A study published in BMJ Open revealed that bedbugs can take an emotional toll on you. Plus, they leave you with itchy bumps.
The only good thing is that bedbugs don’t carry any diseases.
So, while you might be covered in red itchy spots on your body, and the constant itching can give you secondary skin infections, at least you won’t catch a deadly disease from them.
Spotting Bedbugs – Knowing Your Enemies and Telltale Signs of an Infestation
Unlike mosquito bites, bedbug bites don’t cause an instant reaction. You might notice itchy welts up to three hours after being bitten.
Knowing who you are up against is the best way to avoid them.
Bedbugs look different based on the stage of the lifecycle they are in. In general, they are small, wingless creatures that can range in color from light to reddish-brown, and are oval in shape.
They are about the size of an apple seed. Upon hatching from the egg, they may just be 1/32nd of an inch (less than one millimeter), and they can grow up to a quarter of an inch as adults.
Spotting bedbugs is the clearest sign of a problem. Other telltale signals of an inflight bedbug infestation include:
- Bedbug droppings. These are small, dark-colored dots on the seat or the sides of the cushion.
- Bloodstains on your airplane seat.
- A foul, musty odor.
- Bedbug egg shells or shed skins in the corners of the seat.
Found a Bedbug? Here’s What to Do.
If you find an actual bedbug or notice the signs of an infestation, inform the cabin crew as soon as possible. They might shift you to another available seat or carry out fumigation.
It Might Not Be the Airline’s Fault
There had been reports of bedbugs in the Phoenix Sky Harbor Airport’s Terminal 4 in 2017, and Kansas City Airport seating area in 2018.
So, chances are that you carried bedbugs from the seating area to the flight, or from your hotel, home, restaurant, or anywhere else.
Bedbugs cannot fly. They can crawl, into your luggage, onto your clothes, and then clear the customs with you and be your co-passenger on the flight.

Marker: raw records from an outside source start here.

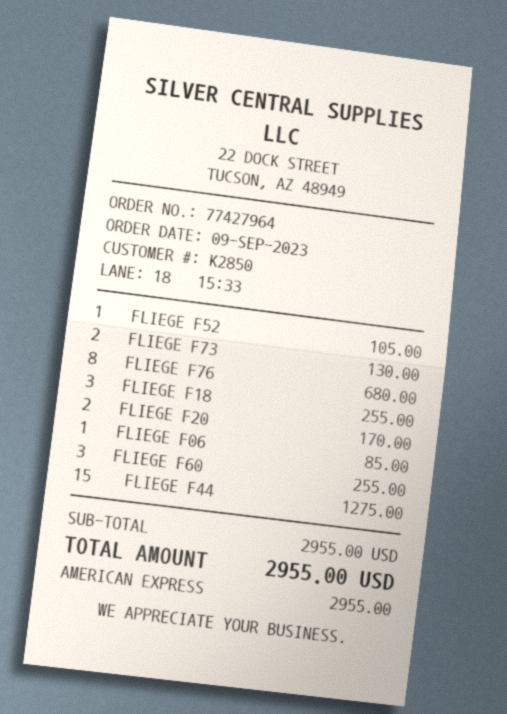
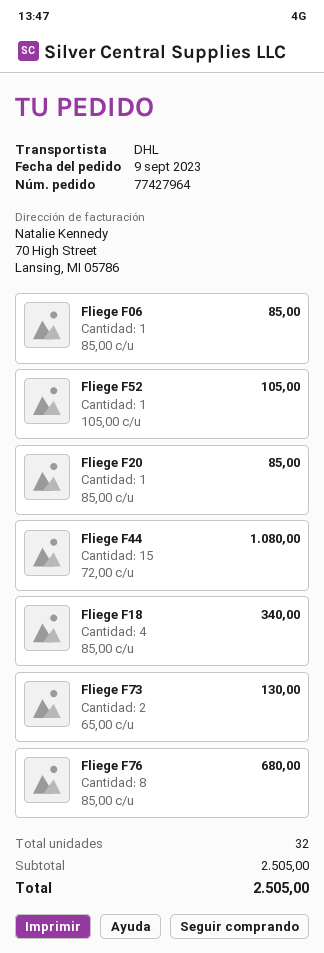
FLIEGE F18: 3 for 255.00 -> 4 for 340.00
FLIEGE F20: 2 for 170.00 -> 1 for 85.00
FLIEGE F60: 3 for 255.00 -> none
FLIEGE F44: 15 for 1275.00 -> 15 for 1080.00
subtotal: 2955.00 -> 2505.00
total: 2955.00 -> 2505.00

How to Have a Bug Bite-Free Flight?
Here’s what you can do to avoid starting or finishing off your trip with red, itchy, welts from bedbug bites all over your body:
Book the Right Flight
Bedbugs are nocturnal. They feed on your blood when you are asleep, usually in the middle of the night. This makes overnight flights more prone to bedbug attacks.

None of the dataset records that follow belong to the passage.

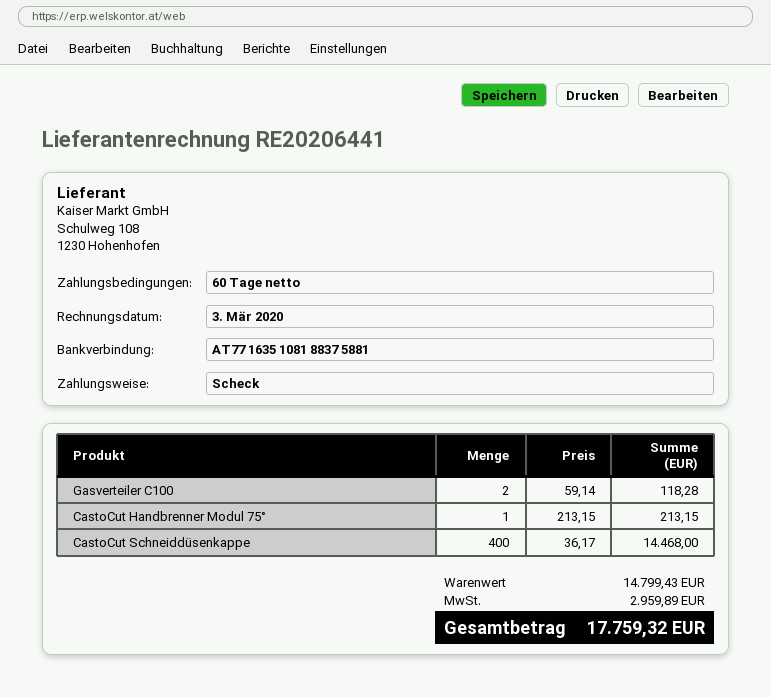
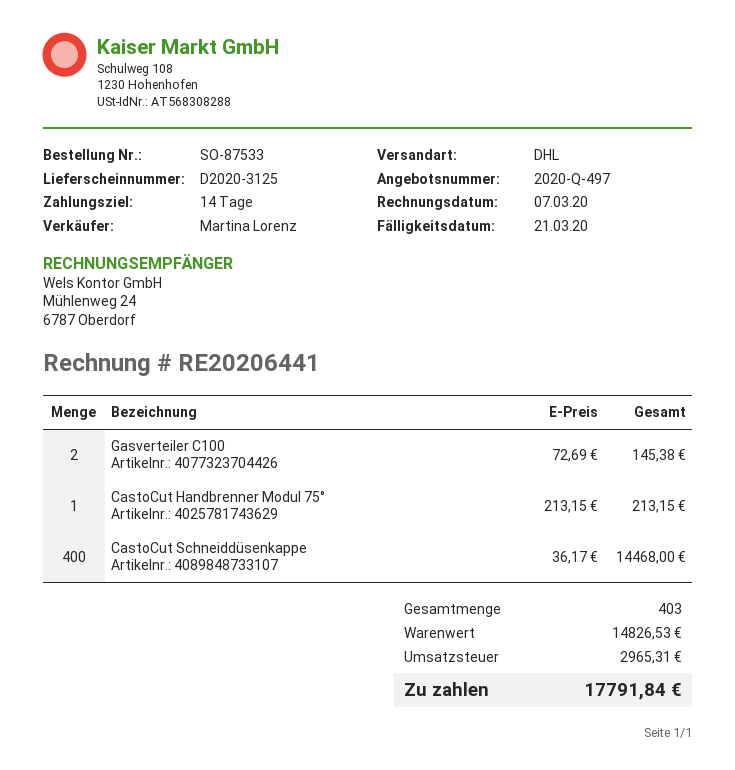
invoice date: 2020-03-03 -> 2020-03-07
payment terms: 60 days -> 14 days
Gasverteiler C100: 2 x 59.14 = 118.28 -> 2 x 72.69 = 145.38
subtotal: 14799.43 -> 14826.53
tax: 2959.89 -> 2965.31
total: 17759.32 -> 17791.84

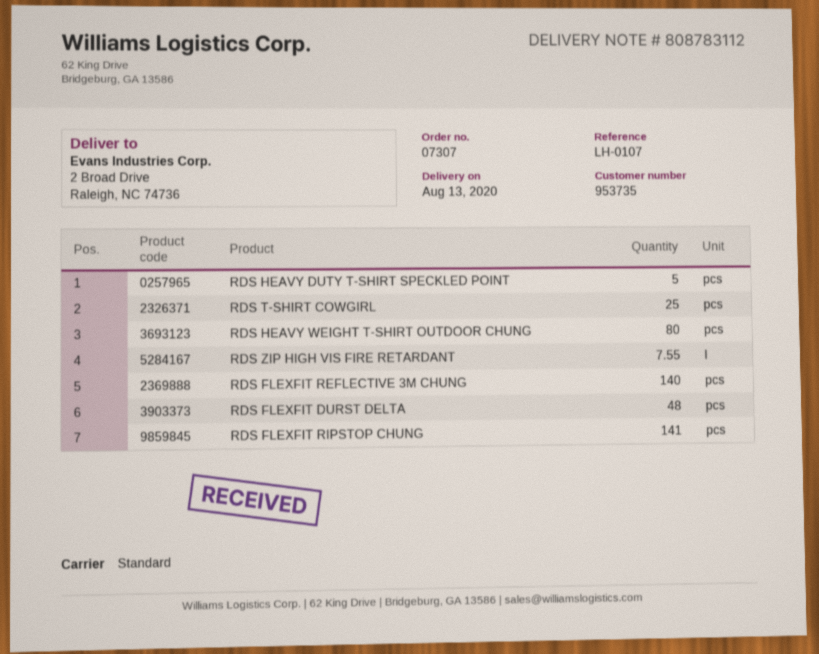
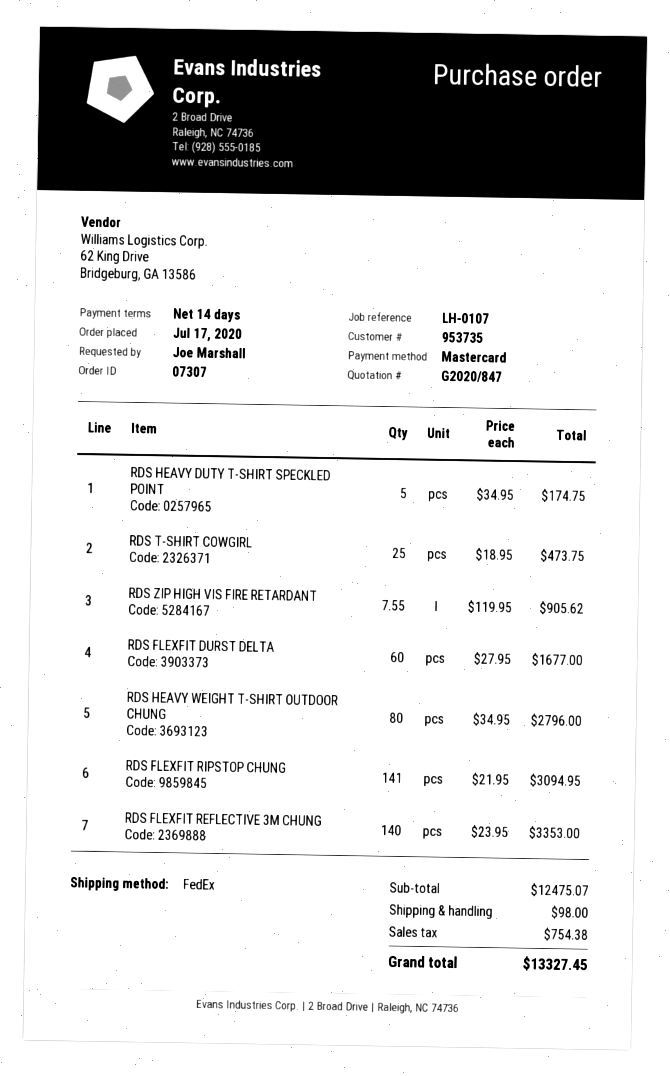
shipping method: standard -> FedEx
RDS FLEXFIT DURST DELTA: 48 -> 60

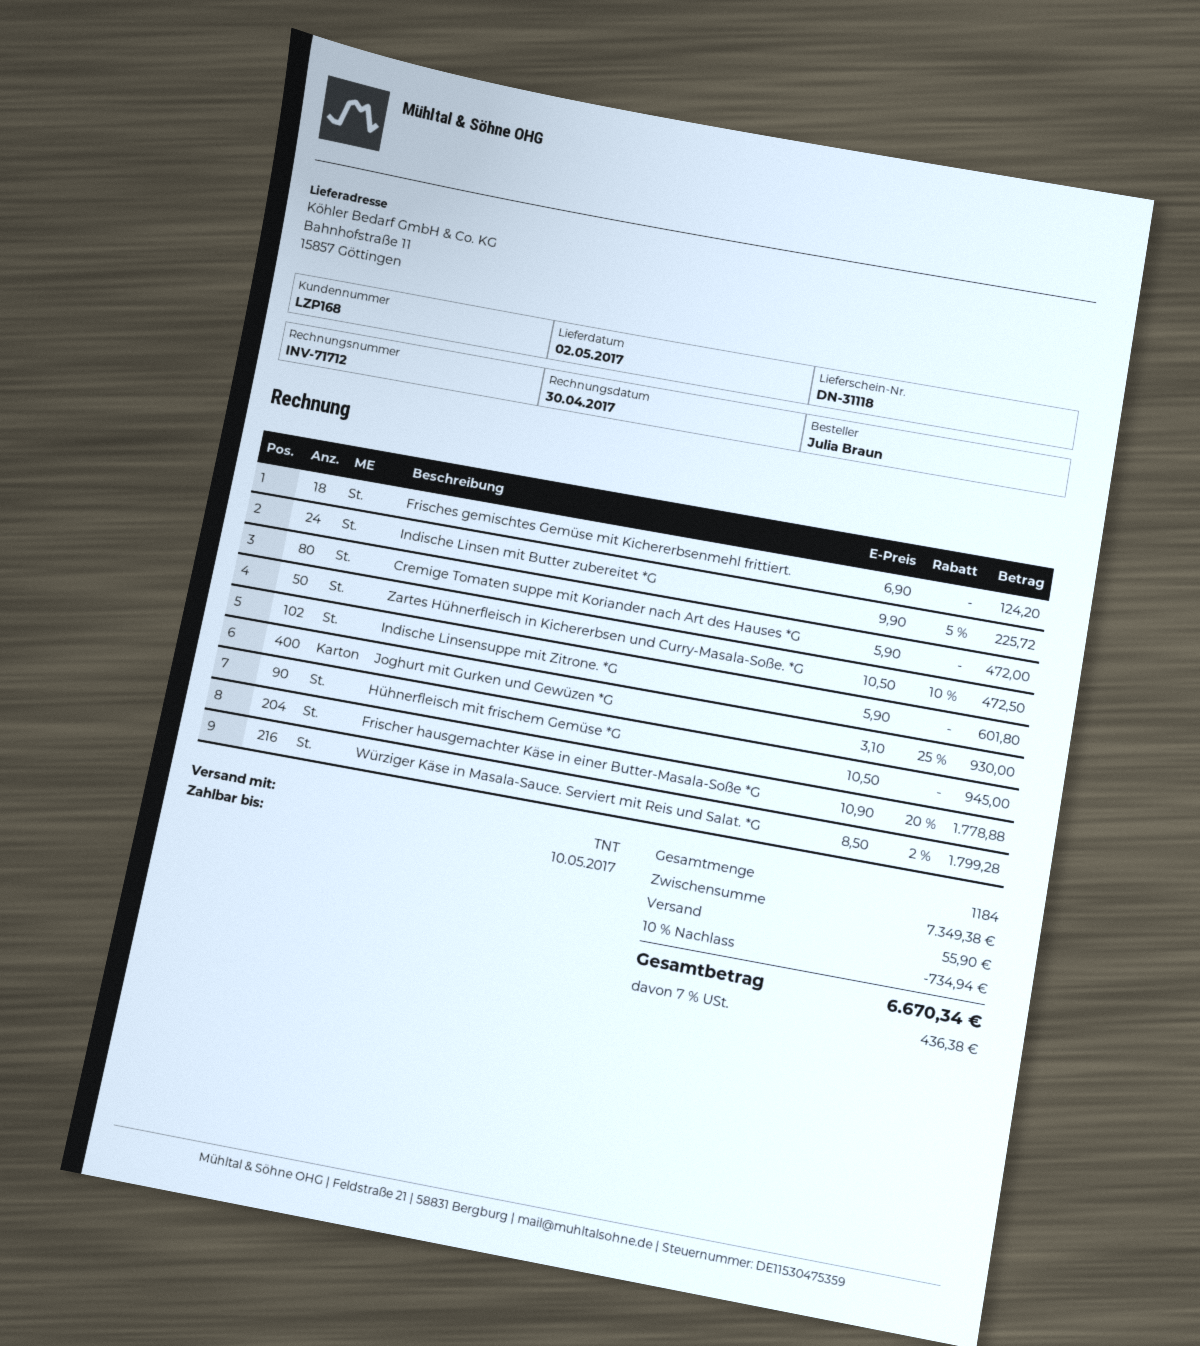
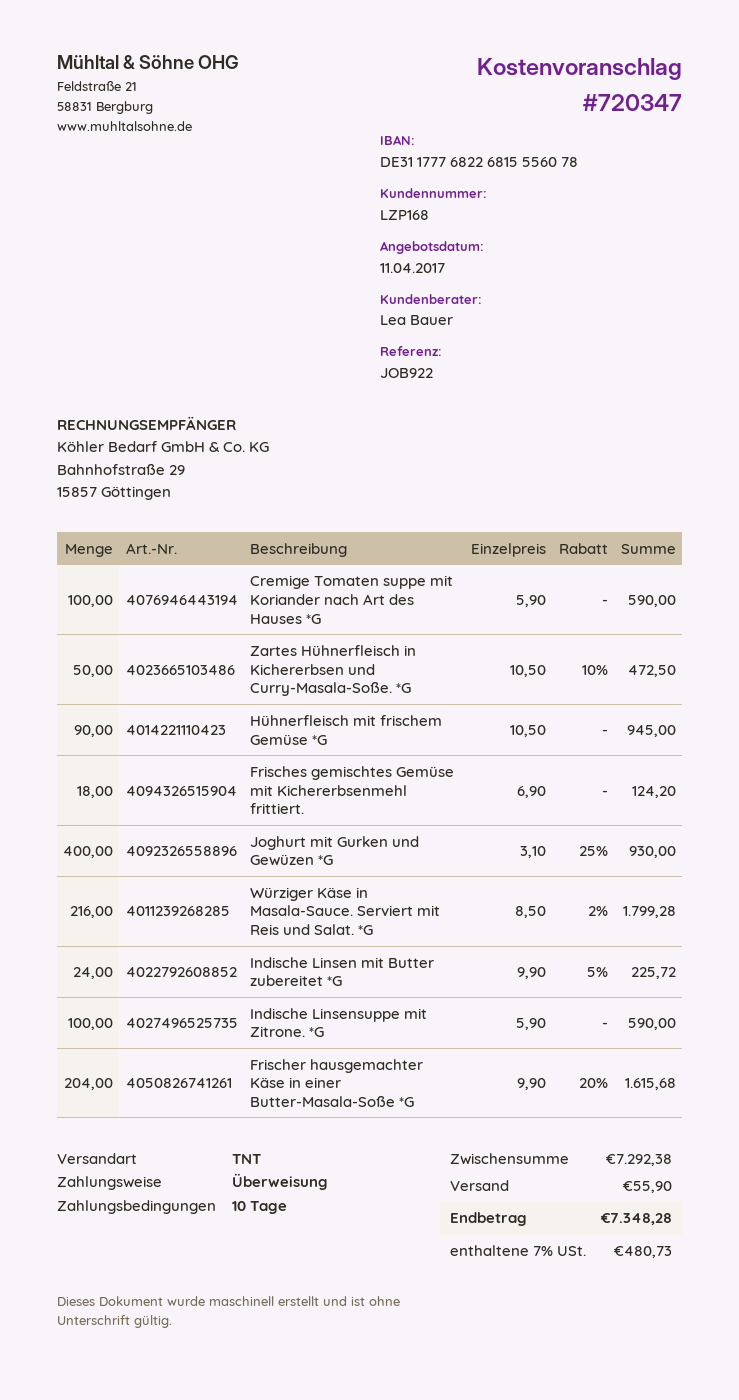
Cremige Tomaten suppe mit Koriander nach Art des Hauses *G: 80 x 5.90 = 472.00 -> 100 x 5.90 = 590.00
Indische Linsensuppe mit Zitrone. *G: 102 x 5.90 = 601.80 -> 100 x 5.90 = 590.00
Frischer hausgemachter Käse in einer Butter-Masala-Soße *G: 204 x 10.90 - 20% = 1778.88 -> 204 x 9.90 - 20% = 1615.68
subtotal: 7349.38 -> 7292.38
discount: 10% = 734.94 -> none
tax: 7% = 436.38 -> 7% = 480.73
total: 6670.34 -> 7348.28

Also, they are averse to movement. So, if you are not sleeping and still, you stand a lesser chance of being a bedbug’s meal.

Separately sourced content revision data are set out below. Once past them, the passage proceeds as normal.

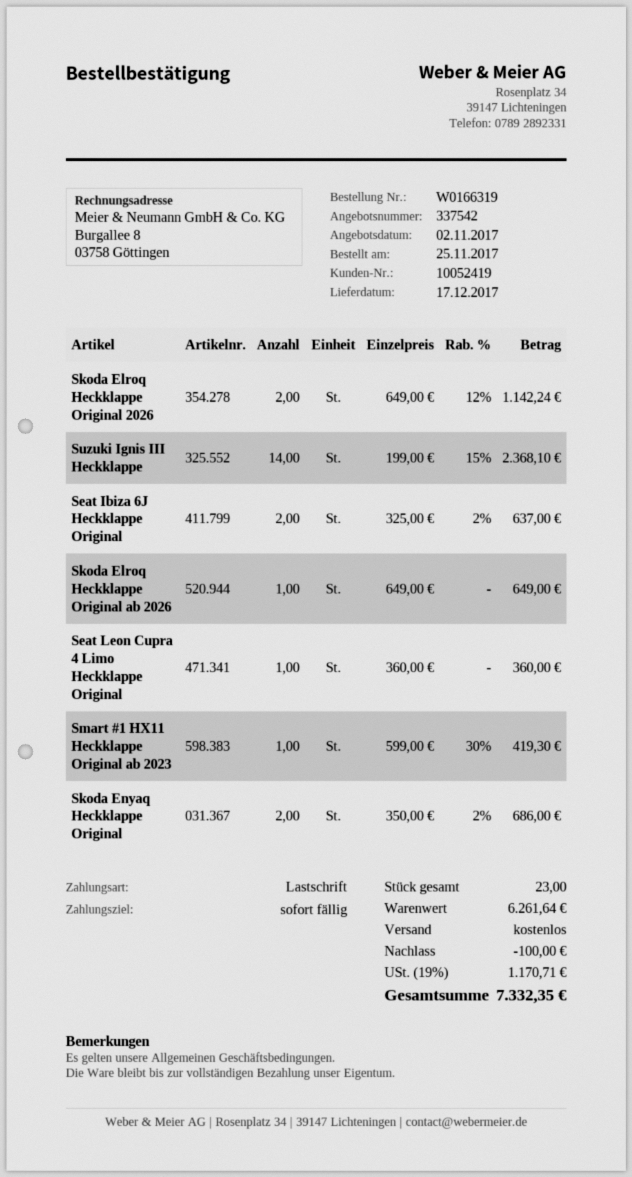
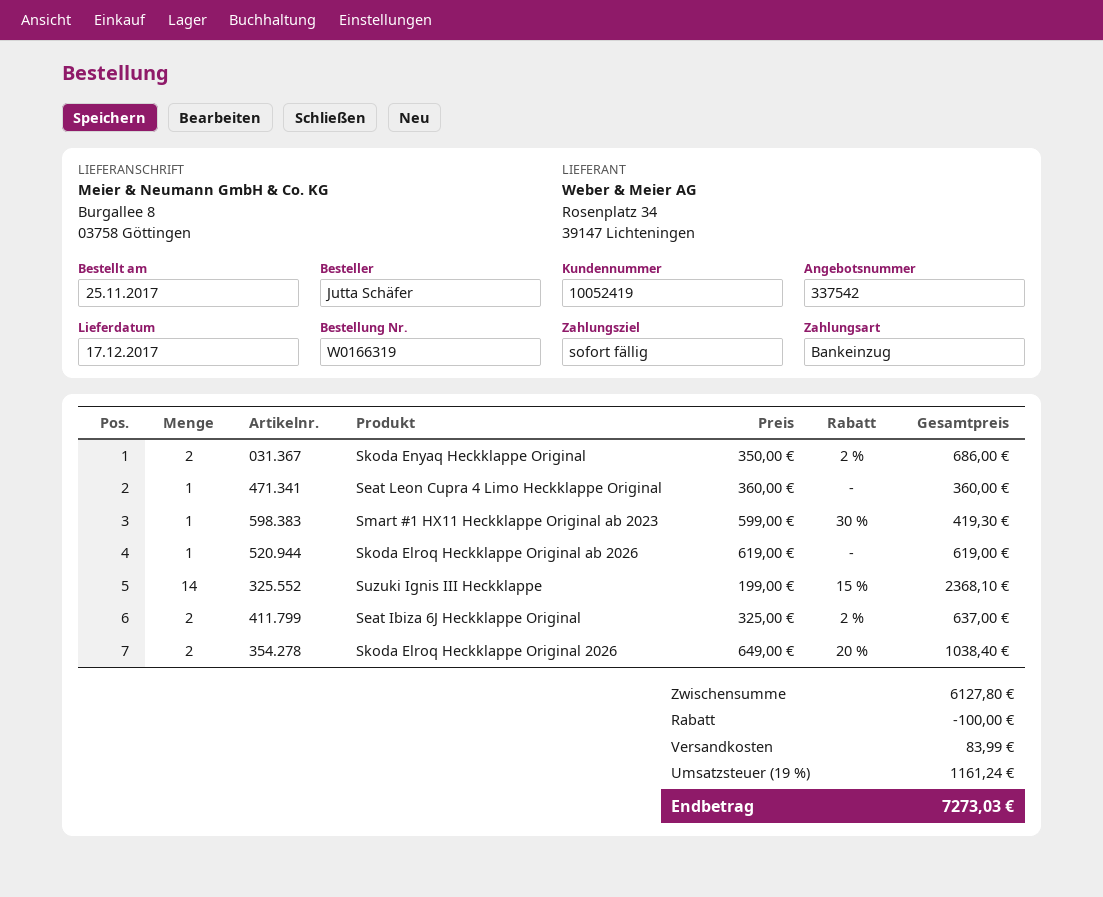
Skoda Elroq Heckklappe Original 2026: 2 x 649.00 - 12% = 1142.24 -> 2 x 649.00 - 20% = 1038.40
Skoda Elroq Heckklappe Original ab 2026: 1 x 649.00 = 649.00 -> 1 x 619.00 = 619.00
subtotal: 6261.64 -> 6127.80
shipping: 0.00 -> 83.99
tax: 19% = 1170.71 -> 19% = 1161.24
total: 7332.35 -> 7273.03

While booking day flights isn’t always possible, and neither is it a conclusive way to avoid bedbugs, it is worth a shot.
Find the Right Seats
Among the many other things you can check while booking a flight, also check the kinds of seats that the airline has. Bedbugs hate smooth surfaces like vinyl. It is tougher to crawl on and hide in. That makes airlines with vinyl seats on the plane a safer choice for you.
Bedbugs will bite you on any exposed area of your skin. But they cannot bite you through fabric. So, the more your skin is covered, the better you’ll be able to save yourself from the bites.
No, don’t bring your own booze on the flight (unless you’re flying in the U.S.). Bring your blankets and pillows. No amount of inspecting and sanitizing the flight-provided blankets will match the safety of bringing your own.
Most people today carry their pillows and blankets for longer flights for comfort reasons. So, it won’t make you feel out of place either.
Disinfect the Danger
Before you sit down on your seat, disinfect it with a bedbug repellant. Worried about strange glances from others? That would still be better than leaving with bedbug bites.
Use a Seat Cover
Seat covers prevent hidden bedbugs in the airplane seats from biting you. You can buy them off of Amazon, or from local stores.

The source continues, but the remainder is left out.